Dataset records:

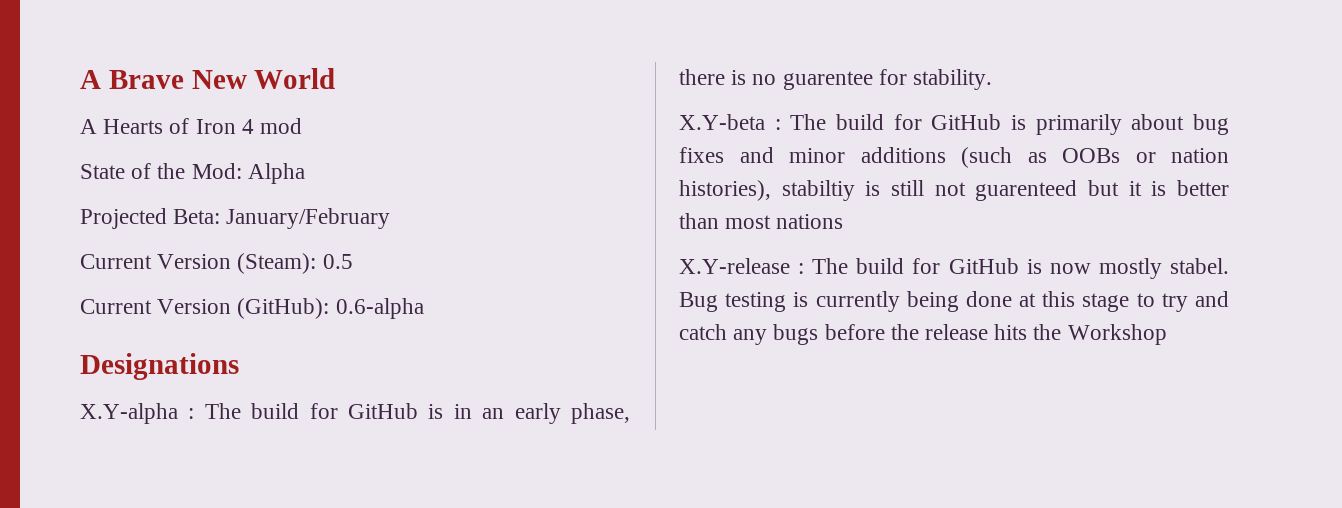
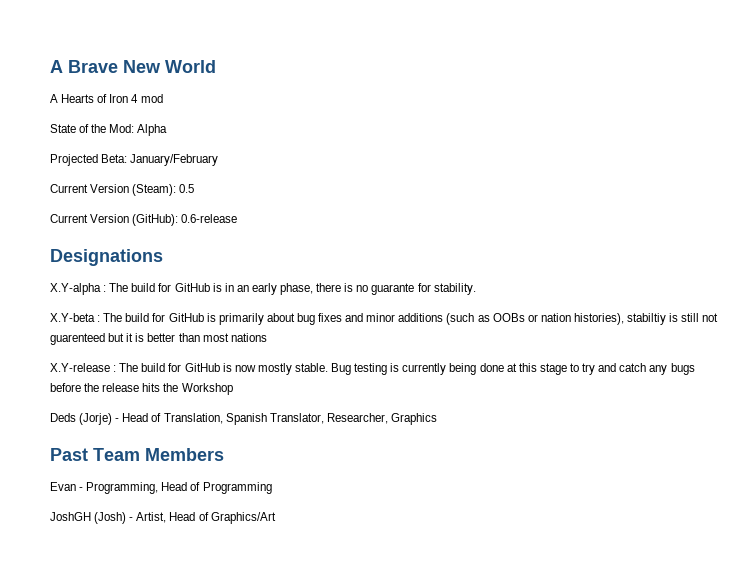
- Current Version (GitHub): 0.6-alpha
+ Current Version (GitHub): 0.6-release
- X.Y-alpha : The build for GitHub is in an early phase, there is no guarentee for stability.
+ X.Y-alpha : The build for GitHub is in an early phase, there is no guarante for stability.
- X.Y-release : The build for GitHub is now mostly stabel.
+ X.Y-release : The build for GitHub is now mostly stable.
+ Deds (Jorje) - Head of Translation, Spanish Translator, Researcher, Graphics
+ Past Team Members
+ Evan - Programming, Head of Programming
+ JoshGH (Josh) - Artist, Head of Graphics/Art

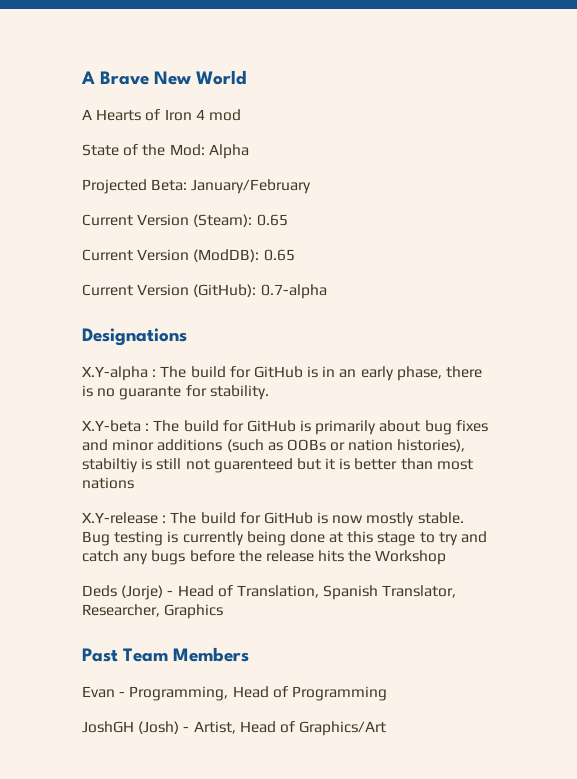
- Current Version (Steam): 0.5
+ Current Version (Steam): 0.65
+ Current Version (ModDB): 0.65
- Current Version (GitHub): 0.6-release
+ Current Version (GitHub): 0.7-alpha

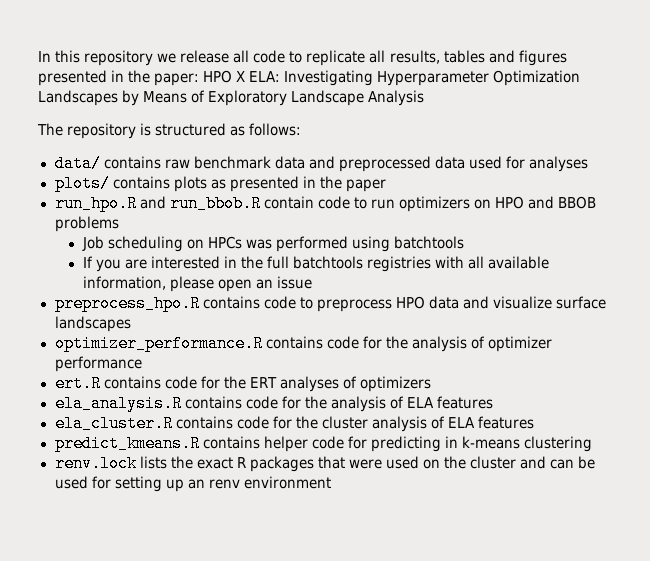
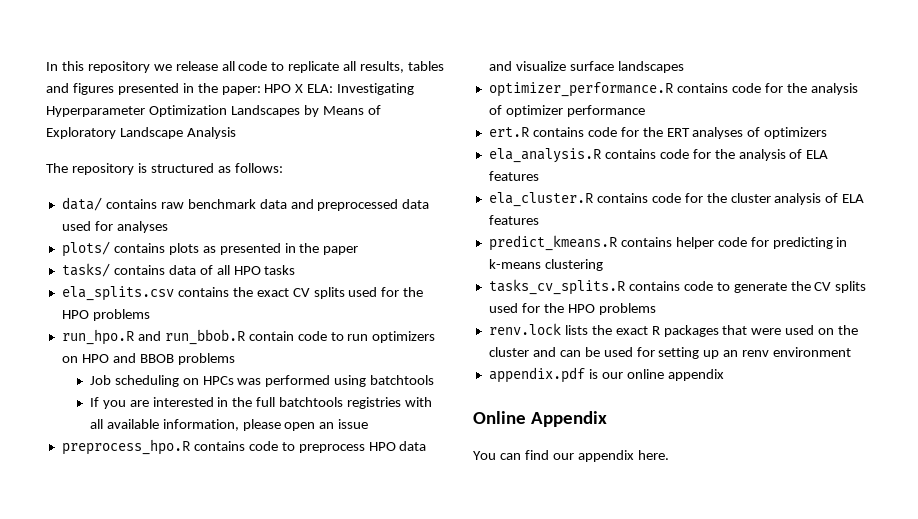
+ tasks/ contains data of all HPO tasks
+ ela_splits.csv contains the exact CV splits used for the HPO problems
+ tasks_cv_splits.R contains code to generate the CV splits used for the HPO problems
+ appendix.pdf is our online appendix
+ Online Appendix
+ You can find our appendix here.

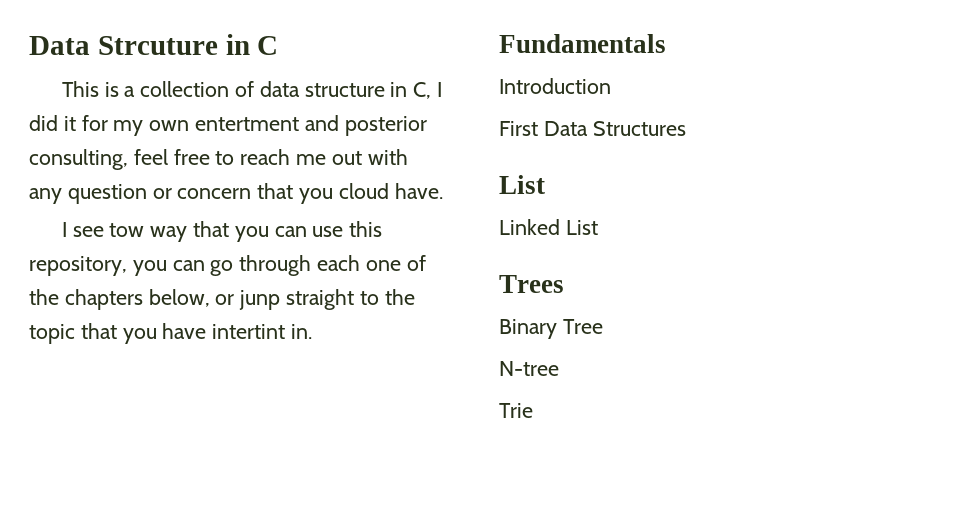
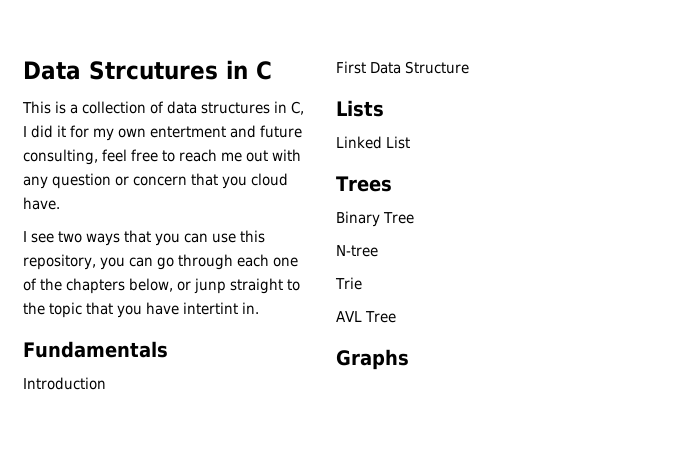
- Data Strcuture in C
+ Data Strcutures in C
- This is a collection of data structure in C, I did it for my own entertment and posterior consulting, feel free to reach me out with any question or concern that you cloud have.
+ This is a collection of data structures in C, I did it for my own entertment and future consulting, feel free to reach me out with any question or concern that you cloud have.
- I see tow way that you can use this repository, you can go through each one of the chapters below, or junp straight to the topic that you have intertint in.
+ I see two ways that you can use this repository, you can go through each one of the chapters below, or junp straight to the topic that you have intertint in.
- First Data Structures
- List
+ First Data Structure
+ Lists
+ AVL Tree
+ Graphs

• _YOUR GOAL_
Go line by line through the data above and report each one that holds the string "junp".

• _SOLVED PROBLEM_
- I see tow way that you can use this repository, you can go through each one of the chapters below, or junp straight to the topic that you have intertint in.
+ I see two ways that you can use this repository, you can go through each one of the chapters below, or junp straight to the topic that you have intertint in.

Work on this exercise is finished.